(Bloomberg) -- Corporate listings are set to rebound as financial markets stabilize and companies seek funding, the heads of the New York and London exchanges said.
“There’s a pretty big pipeline and a lot of pent-up demand,” NYSE Euronext Chief Executive Officer Duncan Niederauer said in an interview today. The supply of companies looking to list looks “very good” and will restart as financial markets stabilize, London Stock Exchange Group Plc CEO Clara Furse said. Neither CEO gave details.
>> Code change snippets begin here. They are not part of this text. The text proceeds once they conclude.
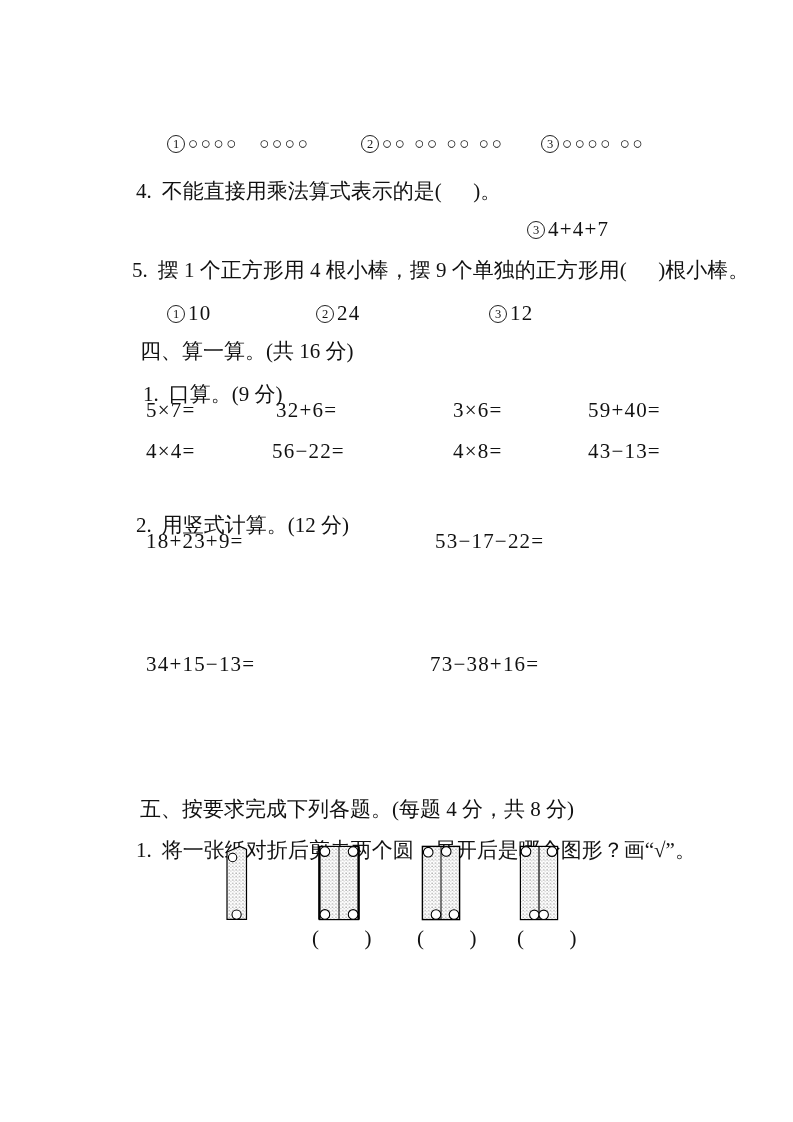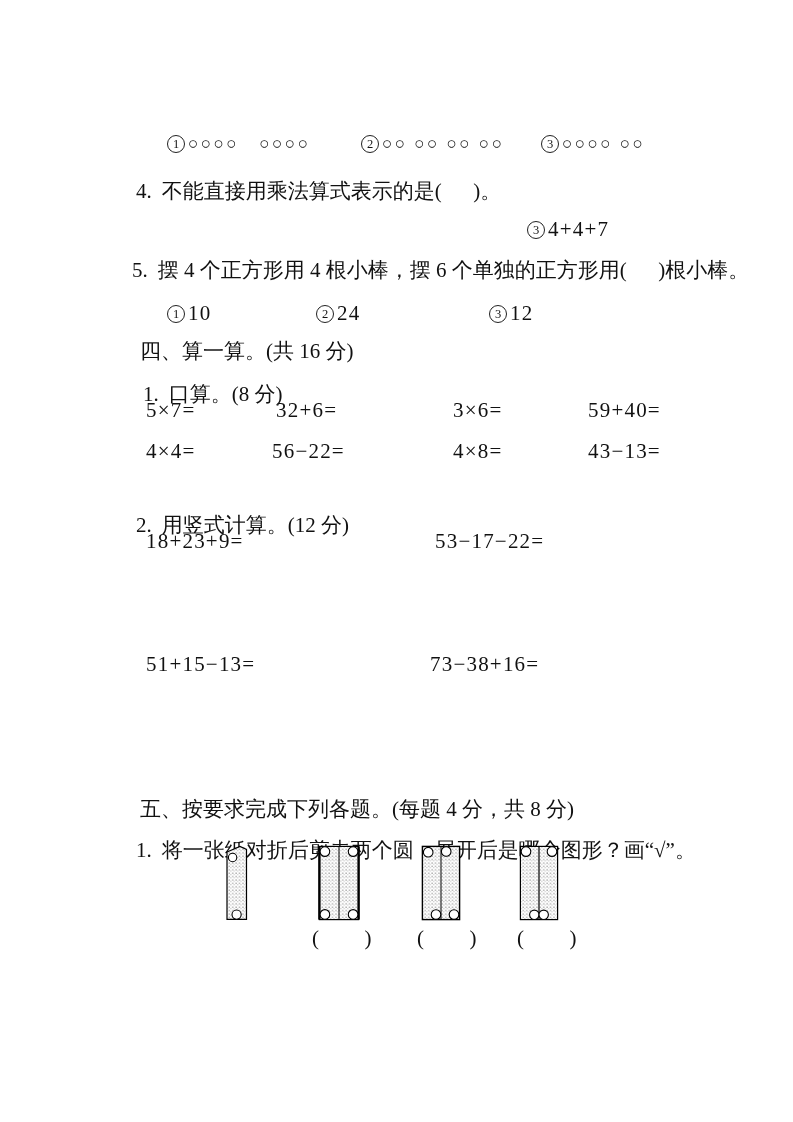"摆 4 个正方形用 4 根小棒，摆" span { text: 4 个正方形用 4 根小棒，摆 6 -> 1 个正方形用 4 根小棒，摆 9 }
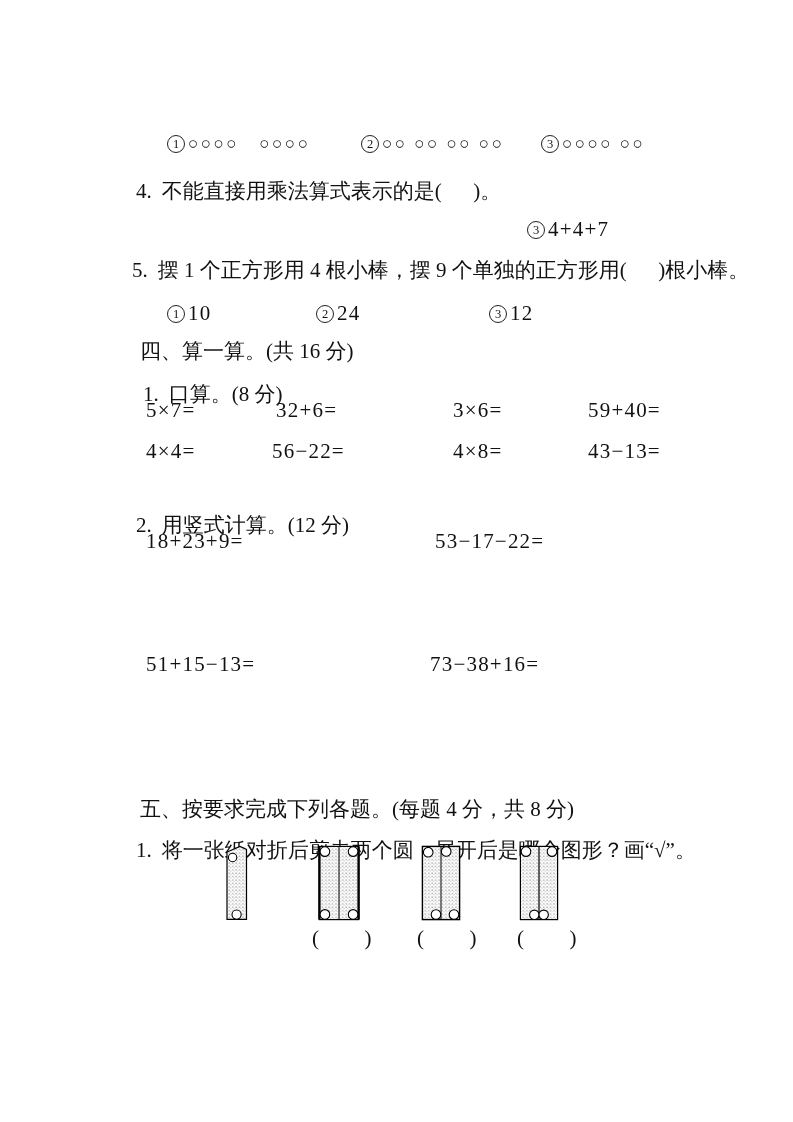"口算。(8 分)" span { text: 8 -> 9 }
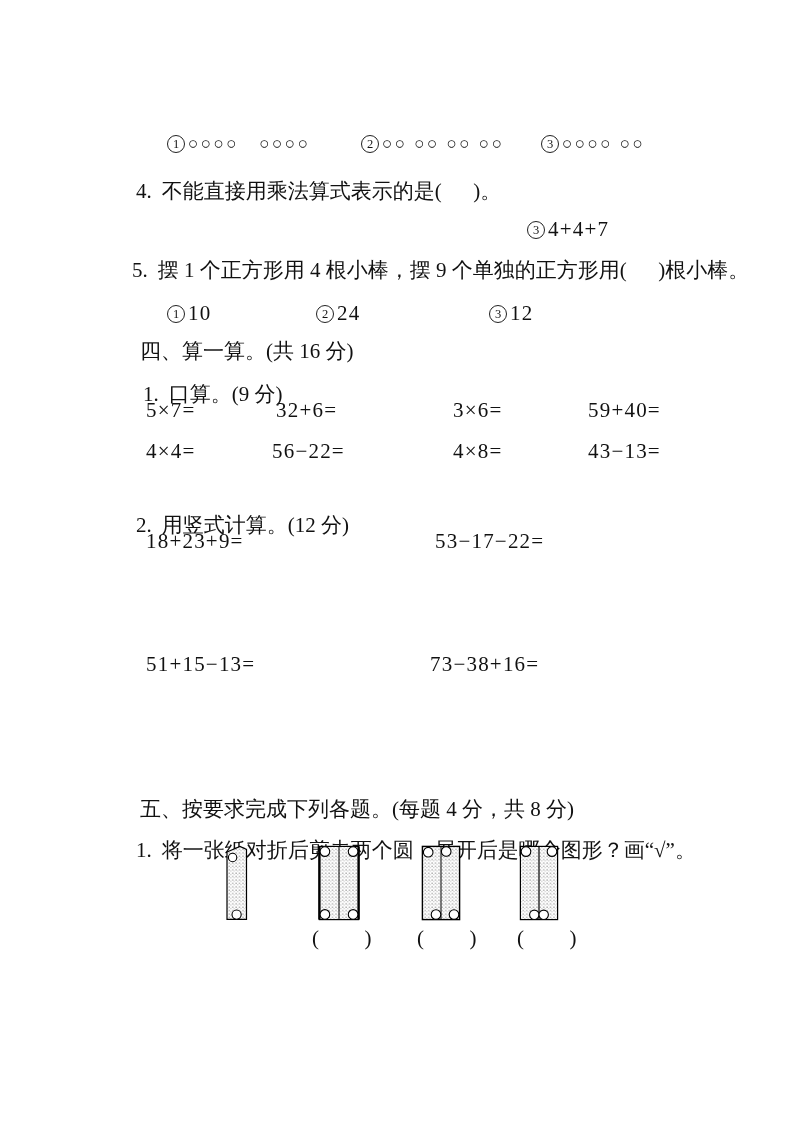"51+15−13=" span.line { text: 51+15 -> 34+15 }
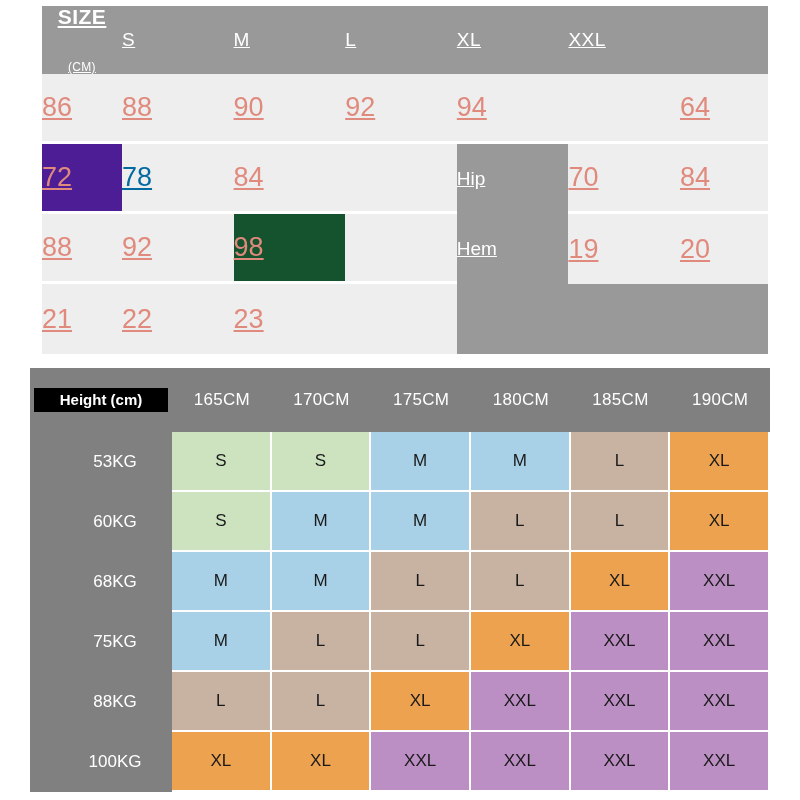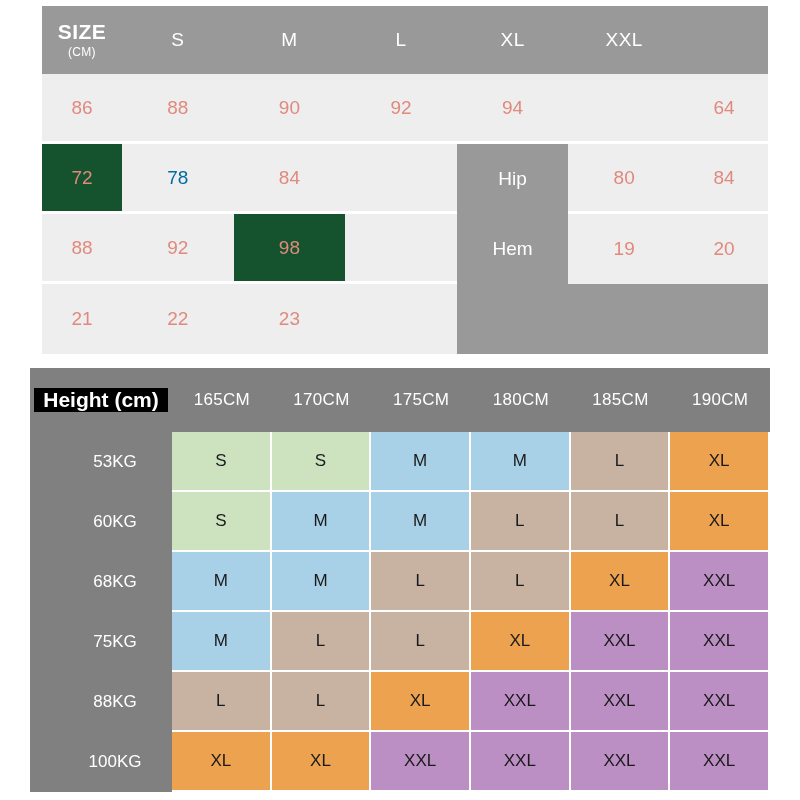"SIZE" .m-cell { justify-content: center -> space-between; text-decoration: none -> underline }
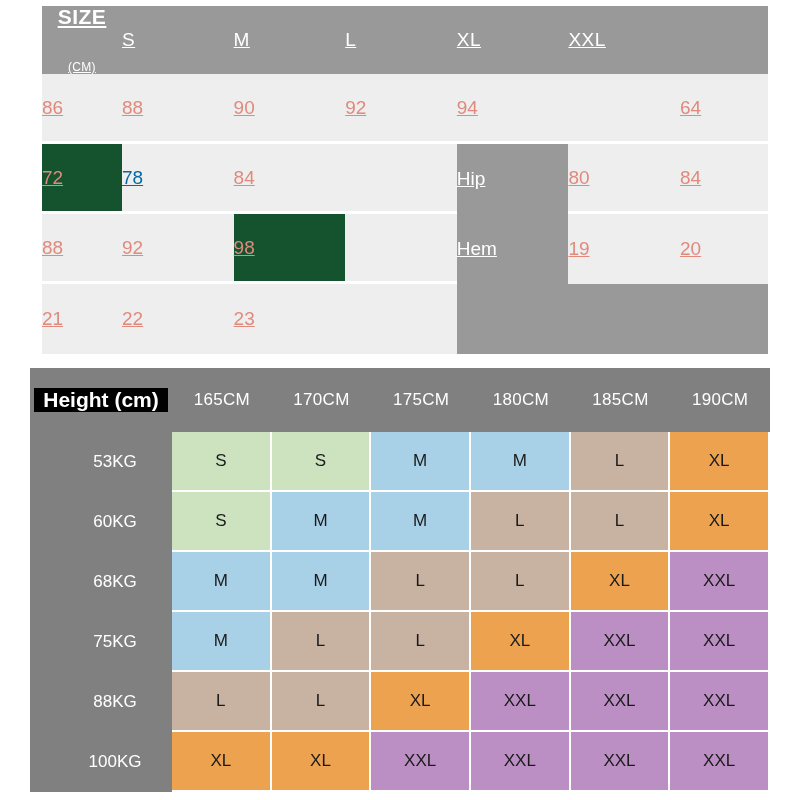"86" .m-val { font-size: 19px -> 27px }
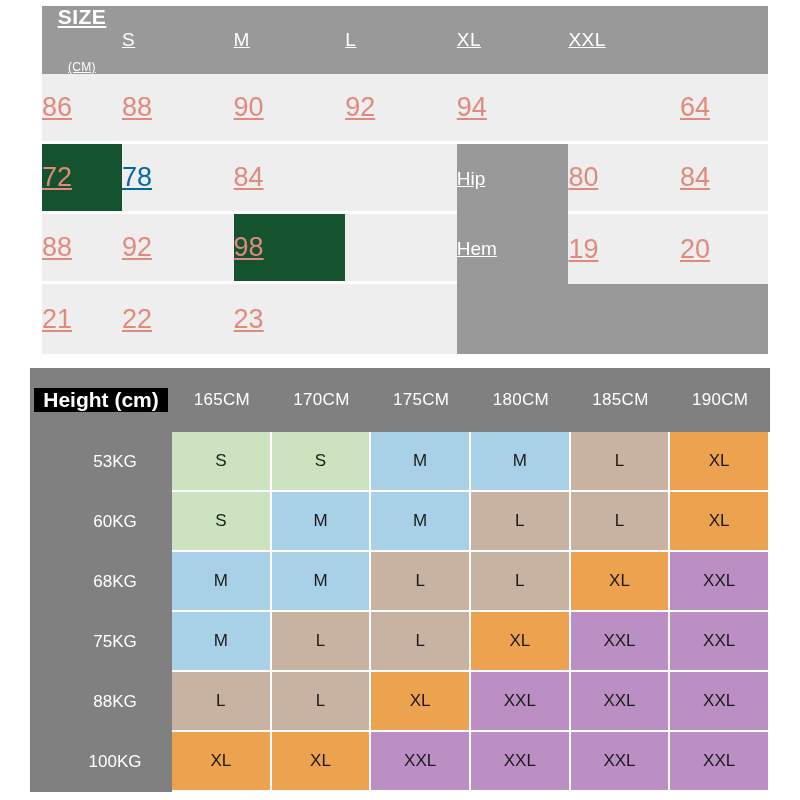"72" div.m-cell { background: #14532d -> #4c1d95 }
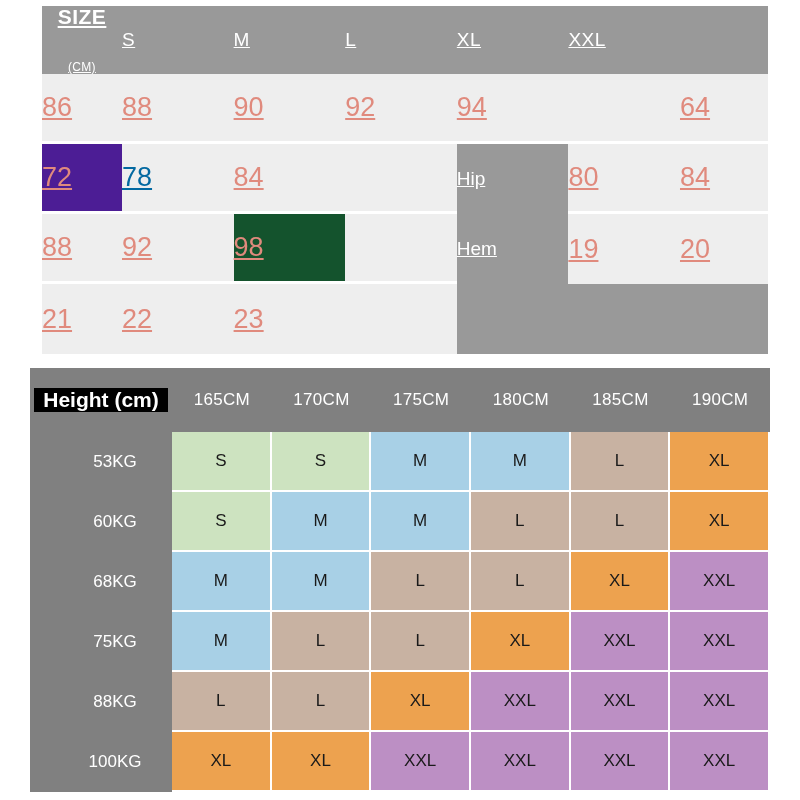"80" div.m-cell { text: 80 -> 70 }
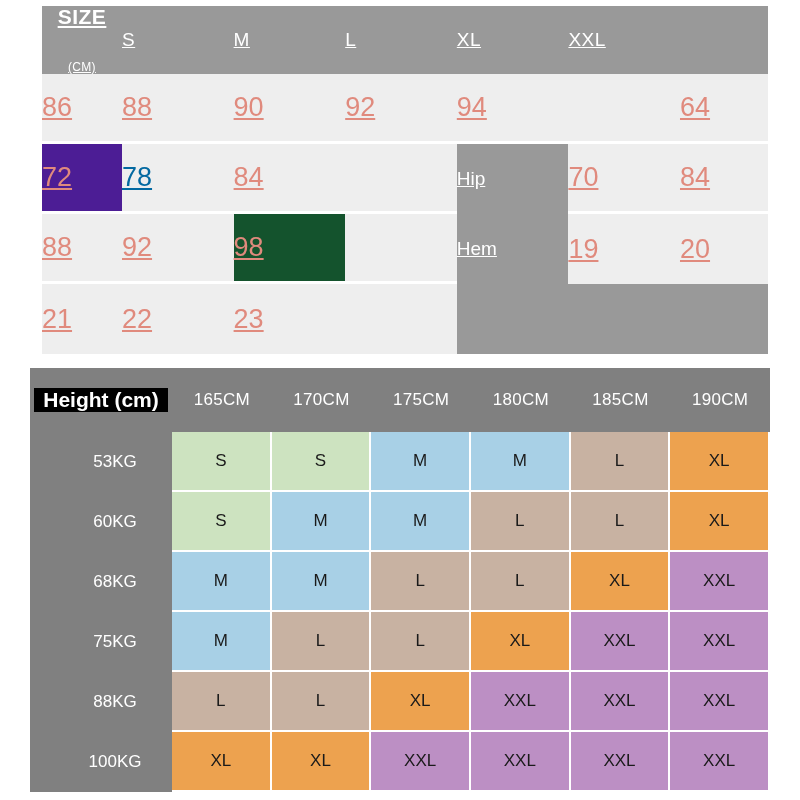"Height (cm)" .r-corner .tagline { font-size: 21px -> 15px }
The MSCI World Index has risen 34 percent from the year’s low in March, reflecting increased confidence that government stimulus plans and lower global interest rates will revive the global economy. Bourses are hoping for an end to the drought in initial public offerings, with zero venture capital-backed U.S. startups coming to market in the two quarters ending March 31, the longest halt in least 38 years.
Both Niederauer and Furse spoke in interviews during the Lujiazui Forum in Shanghai, the commercial capital of China, a potential source of new listings amid signs that the world’s third-biggest economy is being revived by the government’s 4 trillion yuan ($586 billion) stimulus package.
NYSE Euronext last year asked Chinese regulators to consider relaxing rules barring companies from listing shares on both the Shanghai Stock Exchange and overseas markets. The company is seeking to meet demand from issuers who want multiple stock listings and investors interested in overseas companies.
China Listing
The bourse has the support of Chinese regulators to list in Shanghai though there is “no timetable yet,” Niederauer said. NYSE Euronext was formed in 2007, bringing together bourses including the New York Stock Exchange, London International Financial Futures & Options Exchange and markets in Paris, Brussels and Amsterdam.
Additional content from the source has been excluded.